§ **What to do**:
Type the data below again exactly. Omit all pictures.

[Content revision data]
§ §

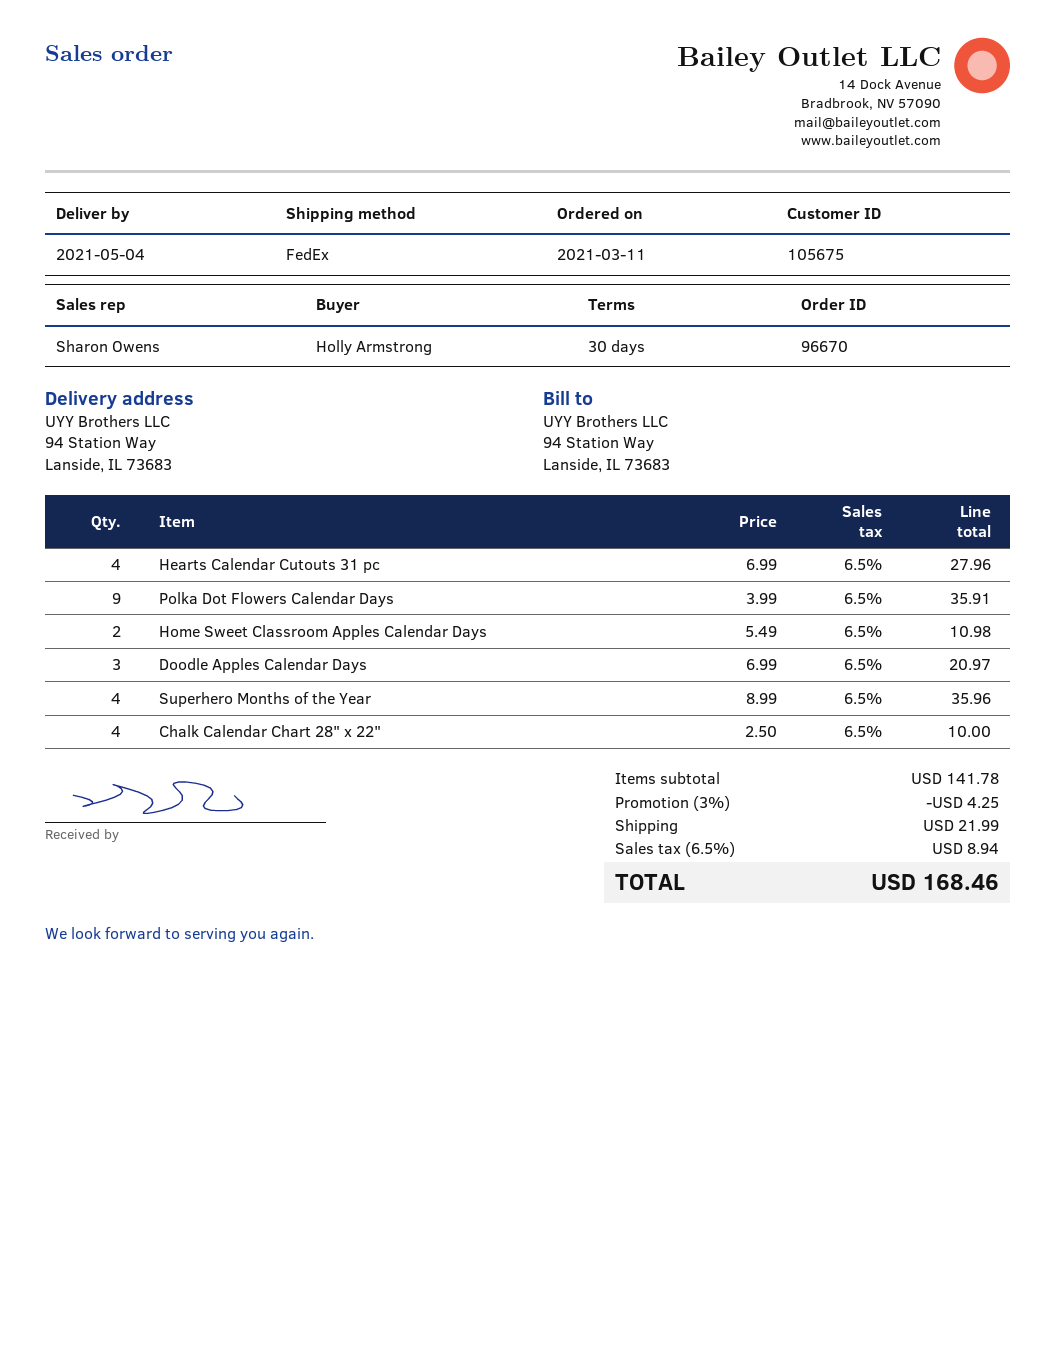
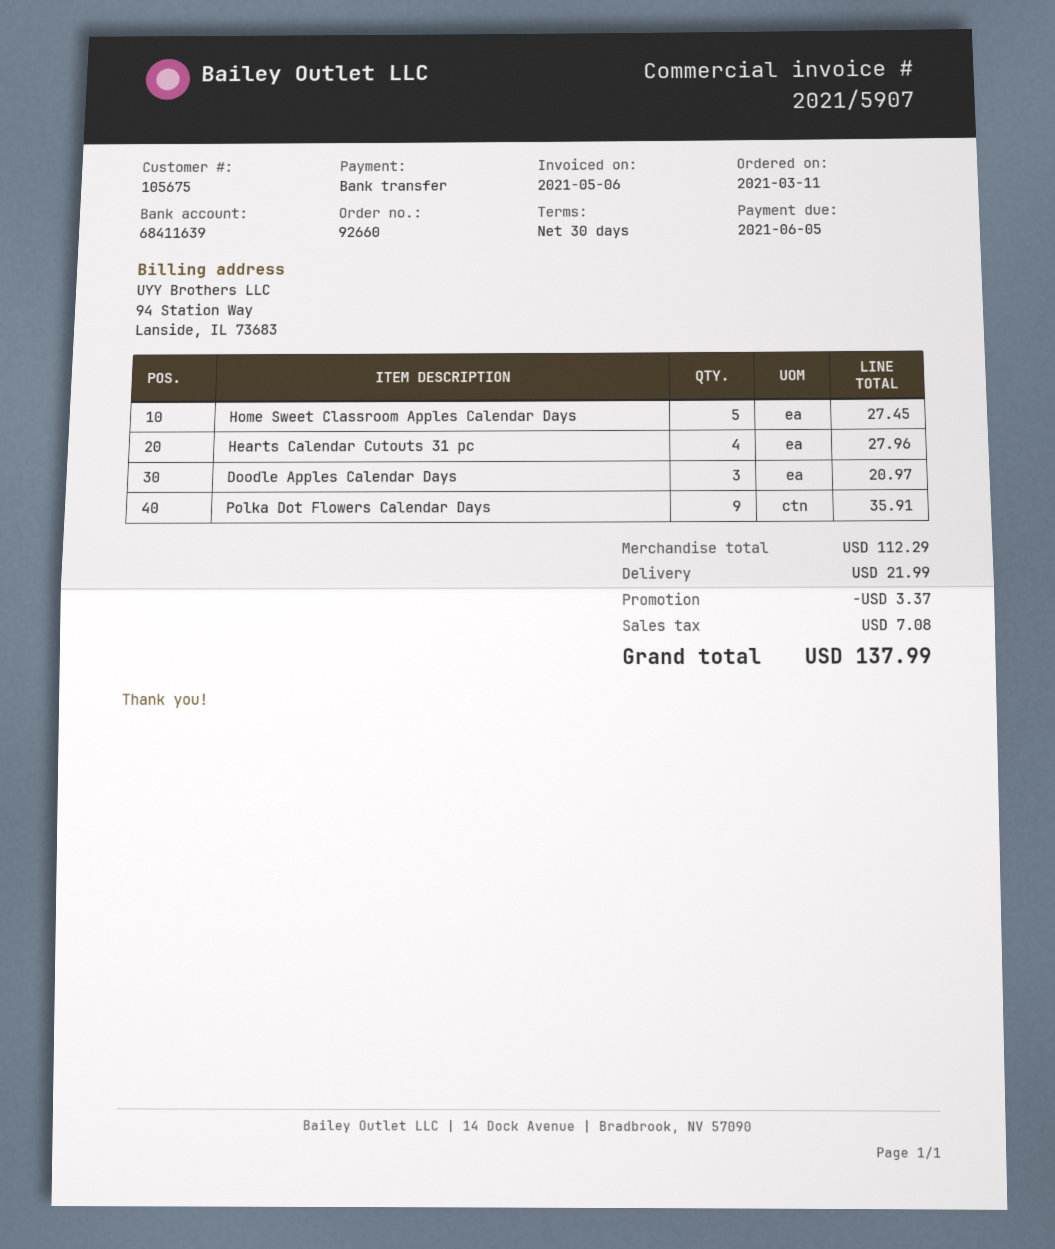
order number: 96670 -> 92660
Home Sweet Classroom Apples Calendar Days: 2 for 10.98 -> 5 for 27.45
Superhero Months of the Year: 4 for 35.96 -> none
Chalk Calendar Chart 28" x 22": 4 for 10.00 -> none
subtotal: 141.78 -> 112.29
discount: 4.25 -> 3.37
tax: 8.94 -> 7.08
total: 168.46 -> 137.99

§ §

§ **Finished task**:
order number: 96670 -> 92660
Home Sweet Classroom Apples Calendar Days: 2 for 10.98 -> 5 for 27.45
Superhero Months of the Year: 4 for 35.96 -> none
Chalk Calendar Chart 28" x 22": 4 for 10.00 -> none
subtotal: 141.78 -> 112.29
discount: 4.25 -> 3.37
tax: 8.94 -> 7.08
total: 168.46 -> 137.99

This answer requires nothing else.